> _What is expected_:
How do the lines below between the ones holding "were flash-frozen (froze" and "human furin protein", inclusive, read? Give them again exactly, with no other lines.

> _Exercise inputs_:
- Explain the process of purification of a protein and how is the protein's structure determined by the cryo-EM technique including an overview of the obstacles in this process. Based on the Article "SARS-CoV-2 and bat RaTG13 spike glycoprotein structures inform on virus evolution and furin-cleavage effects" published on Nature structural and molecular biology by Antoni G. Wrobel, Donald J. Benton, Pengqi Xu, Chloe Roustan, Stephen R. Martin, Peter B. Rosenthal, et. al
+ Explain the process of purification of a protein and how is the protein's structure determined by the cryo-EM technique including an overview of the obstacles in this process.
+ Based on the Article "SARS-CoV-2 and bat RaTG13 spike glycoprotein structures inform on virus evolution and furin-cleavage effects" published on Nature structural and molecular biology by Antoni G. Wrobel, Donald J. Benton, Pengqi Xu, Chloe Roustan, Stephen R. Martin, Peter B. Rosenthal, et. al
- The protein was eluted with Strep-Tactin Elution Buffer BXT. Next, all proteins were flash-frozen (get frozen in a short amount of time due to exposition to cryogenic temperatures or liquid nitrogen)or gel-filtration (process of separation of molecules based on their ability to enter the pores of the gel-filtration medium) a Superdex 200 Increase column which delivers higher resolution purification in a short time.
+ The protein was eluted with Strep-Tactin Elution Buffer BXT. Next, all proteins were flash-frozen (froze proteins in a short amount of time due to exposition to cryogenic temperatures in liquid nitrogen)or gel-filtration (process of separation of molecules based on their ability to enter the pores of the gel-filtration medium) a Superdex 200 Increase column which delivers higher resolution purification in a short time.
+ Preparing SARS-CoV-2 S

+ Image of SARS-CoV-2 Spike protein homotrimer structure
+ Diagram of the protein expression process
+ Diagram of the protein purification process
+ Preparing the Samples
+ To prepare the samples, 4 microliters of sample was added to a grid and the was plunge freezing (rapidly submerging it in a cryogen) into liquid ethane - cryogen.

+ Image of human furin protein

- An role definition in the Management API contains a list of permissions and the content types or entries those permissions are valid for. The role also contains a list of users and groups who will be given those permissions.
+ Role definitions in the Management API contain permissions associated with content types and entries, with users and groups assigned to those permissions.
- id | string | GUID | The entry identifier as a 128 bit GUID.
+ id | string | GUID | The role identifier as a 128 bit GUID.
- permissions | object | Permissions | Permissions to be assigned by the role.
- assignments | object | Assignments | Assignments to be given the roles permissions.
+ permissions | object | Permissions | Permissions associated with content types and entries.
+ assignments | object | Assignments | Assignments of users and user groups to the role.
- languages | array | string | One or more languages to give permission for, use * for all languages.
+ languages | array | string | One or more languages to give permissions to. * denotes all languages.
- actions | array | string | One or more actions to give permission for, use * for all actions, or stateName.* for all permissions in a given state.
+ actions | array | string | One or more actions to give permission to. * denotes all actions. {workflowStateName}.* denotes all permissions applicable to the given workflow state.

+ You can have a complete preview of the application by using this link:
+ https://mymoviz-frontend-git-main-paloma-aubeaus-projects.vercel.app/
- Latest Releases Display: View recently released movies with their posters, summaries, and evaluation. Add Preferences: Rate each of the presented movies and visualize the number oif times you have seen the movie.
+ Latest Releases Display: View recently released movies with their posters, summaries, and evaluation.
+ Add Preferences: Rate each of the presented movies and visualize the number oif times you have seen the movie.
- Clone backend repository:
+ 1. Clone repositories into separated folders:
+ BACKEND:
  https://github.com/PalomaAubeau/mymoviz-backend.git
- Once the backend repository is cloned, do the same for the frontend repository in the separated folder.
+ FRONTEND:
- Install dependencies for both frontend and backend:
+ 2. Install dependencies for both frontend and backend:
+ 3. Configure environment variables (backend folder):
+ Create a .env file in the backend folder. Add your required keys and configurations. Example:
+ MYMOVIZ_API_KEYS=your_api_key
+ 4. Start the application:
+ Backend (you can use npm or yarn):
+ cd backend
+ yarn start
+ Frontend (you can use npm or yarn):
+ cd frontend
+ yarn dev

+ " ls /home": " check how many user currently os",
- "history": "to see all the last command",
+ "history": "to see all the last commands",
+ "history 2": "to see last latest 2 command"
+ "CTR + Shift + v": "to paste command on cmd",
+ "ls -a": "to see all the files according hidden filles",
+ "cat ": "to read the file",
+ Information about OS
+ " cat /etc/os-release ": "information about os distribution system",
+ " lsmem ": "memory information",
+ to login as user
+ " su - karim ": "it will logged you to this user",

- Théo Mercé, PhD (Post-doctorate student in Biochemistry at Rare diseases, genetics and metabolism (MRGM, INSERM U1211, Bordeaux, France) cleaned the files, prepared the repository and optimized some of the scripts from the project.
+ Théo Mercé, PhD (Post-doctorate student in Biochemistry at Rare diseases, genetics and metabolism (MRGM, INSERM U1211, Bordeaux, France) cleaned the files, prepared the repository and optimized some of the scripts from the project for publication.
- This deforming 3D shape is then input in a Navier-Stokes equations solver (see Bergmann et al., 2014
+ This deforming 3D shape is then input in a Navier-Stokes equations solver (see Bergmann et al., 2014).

> _Answer section_:
+ The protein was eluted with Strep-Tactin Elution Buffer BXT. Next, all proteins were flash-frozen (froze proteins in a short amount of time due to exposition to cryogenic temperatures in liquid nitrogen)or gel-filtration (process of separation of molecules based on their ability to enter the pores of the gel-filtration medium) a Superdex 200 Increase column which delivers higher resolution purification in a short time.
+ Preparing SARS-CoV-2 S

+ Image of SARS-CoV-2 Spike protein homotrimer structure
+ Diagram of the protein expression process
+ Diagram of the protein purification process
+ Preparing the Samples
+ To prepare the samples, 4 microliters of sample was added to a grid and the was plunge freezing (rapidly submerging it in a cryogen) into liquid ethane - cryogen.

+ Image of human furin protein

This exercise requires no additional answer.